# Good resources for first wardrobe build



## nosuchhounds (11 Feb 2022)

I'm embarking on my first fitted wardrobe build and looking for any good reference material to look at, any suggestions? It will be a triple wardrobe with 2 large drawers. I was planning on shaker style but with artificial rattan weave accents. Im a fan of Peter Millard's work and taken a lot of advice on from him vids but wondered if there is any more info on material choice and thickness etc. I was planning on using 18mm MRMDF for case construction with biscuits for alignment


----------



## blackteaonesugar (11 Feb 2022)

Freebird Interiors on YouTube are great for this.

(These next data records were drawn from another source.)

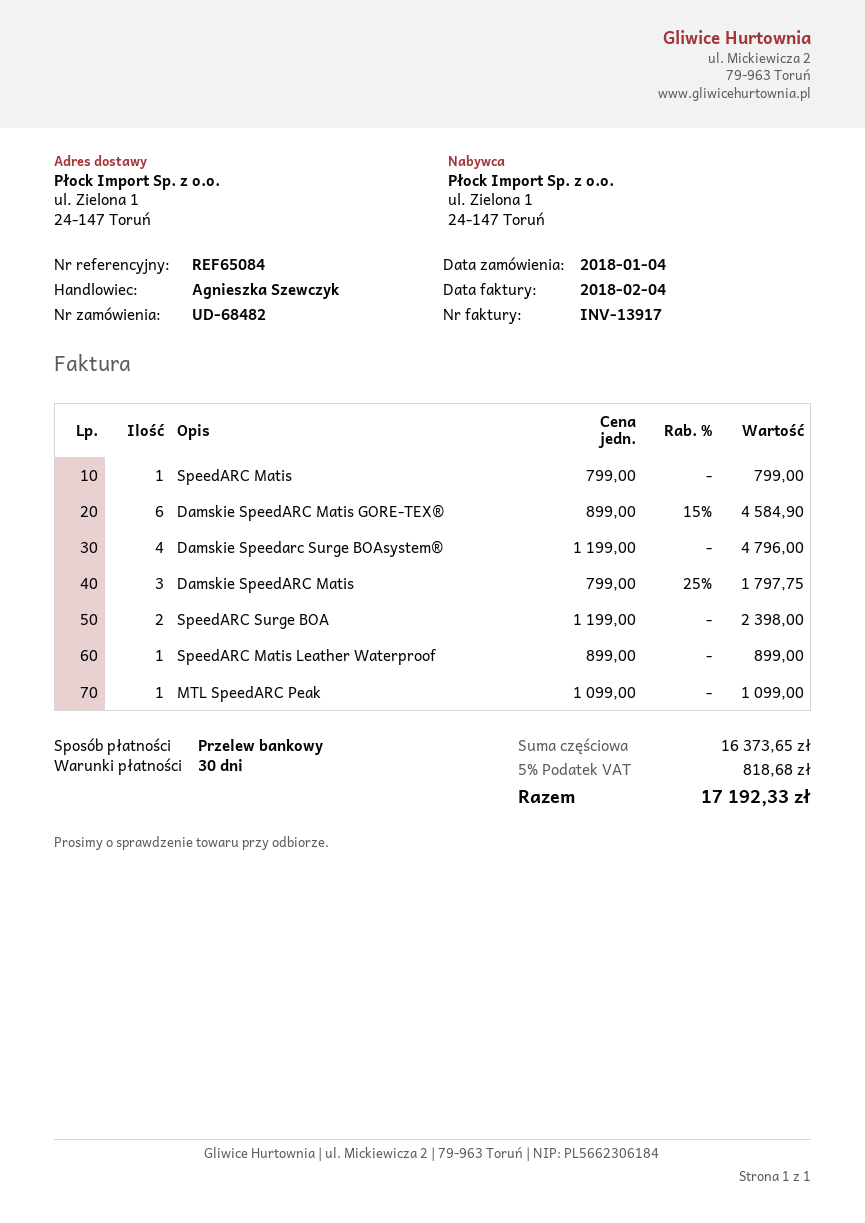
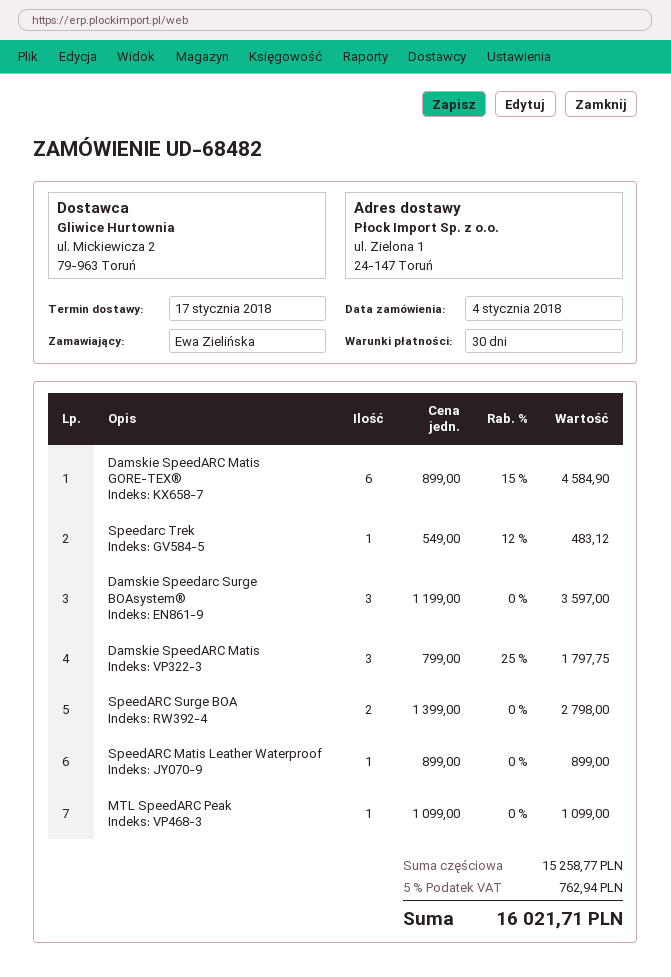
SpeedARC Matis: 1 x 799.00 = 799.00 -> none
Damskie Speedarc Surge BOAsystem®: 4 x 1199.00 = 4796.00 -> 3 x 1199.00 = 3597.00
SpeedARC Surge BOA: 2 x 1199.00 = 2398.00 -> 2 x 1399.00 = 2798.00
Speedarc Trek: none -> 1 x 549.00 - 12% = 483.12
subtotal: 16373.65 -> 15258.77
tax: 5% = 818.68 -> 5% = 762.94
total: 17192.33 -> 16021.71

Alistair has put loads out about how he does it, for nothing, but with a lot more if you 'buy him a coffee'


----------



## nosuchhounds (11 Feb 2022)

Ah nice, ill check them out


----------



## seanf (11 Feb 2022)

Posted before I read your full comment! I was going to share Peter Millard's YouTube Channel, but see you have already found it

Sean


----------



## recipio (11 Feb 2022)

I made a wardrobe once out of black laminate faced board and it was a nightmare. If you use biscuits you will need very long sash clamps. I presume you are painting it if you are using MRMDF ?
I used cheap IKEA type fixings which were difficult to fit as the edge of the board tended to crumble. It was difficult to get the thing square - in the end I routed a rebate on the back edge and fitted 6 mm ply into the rebate and pulled it square with a long sash clamp on the diagonal.
I wouldn't do it again without some quality K/D fittings like the Lamello Zeta does or simply just stick to pocket hole screws. Good luck !


----------



## nosuchhounds (11 Feb 2022)

Pocket holes is definitely a good idea!


----------



## baldkev (11 Feb 2022)

Ratchet straps can be good for big things to clamp up


----------



## Chippyjoe (11 Feb 2022)

Having made plenty of these I now only use 22mm MRMDF for the doors and 9mm MRMDF for the door panels. 

Mark.


----------



## eribaMotters (12 Feb 2022)

I made these for our bedroom some years ago. One in each alcove either side of the chimney breast. Although I seem to remember them taking over 120 hours in basic terms it was:-
- batten out wall and screw mdf and plywood ends/dividers
- M & T front framework, taking longer than expected due to beaded edge detail
- biscuit joint and secret screw trough panels into framework
- make up Blum Metabox drawers to required size
- build up cornice detail from shop bought sections
- finish with acrylic eggshell
- let SWMBO fill with her clothes

Colin


----------



## TomGW (12 Feb 2022)

About 25-30 years ago I built our wardrobes, using melamine faced chipboard for the carcass. I simply made the gables about 50mm higher than the top and extending to the floor. Then I used a length of 50mm PAR running front to back above the top and below the base, screwing & gluing through the chipboard gables into the PAR. Then fitted the base on top and the top/lid/roof below, again screwing through the chipboard. I simply planted the back panel onto the rear to create strong, rigid boxes. 
These are fitted into alcoves and finished off with plinths and cornices that hide the sturdy construction details. I can assure you this (basic and unorthodox) method is immensely strong and rigid.


----------



## petermillard (19 Feb 2022)

Alastair at Freebird would be my suggestion too - we’ve known each other for a long time - though worth noting perhaps that he has moved much more into advice for guys in the trades, setting up and running fitted furniture businesses with all that entails eg full size CNC machines, spray booths, staff etc…


----------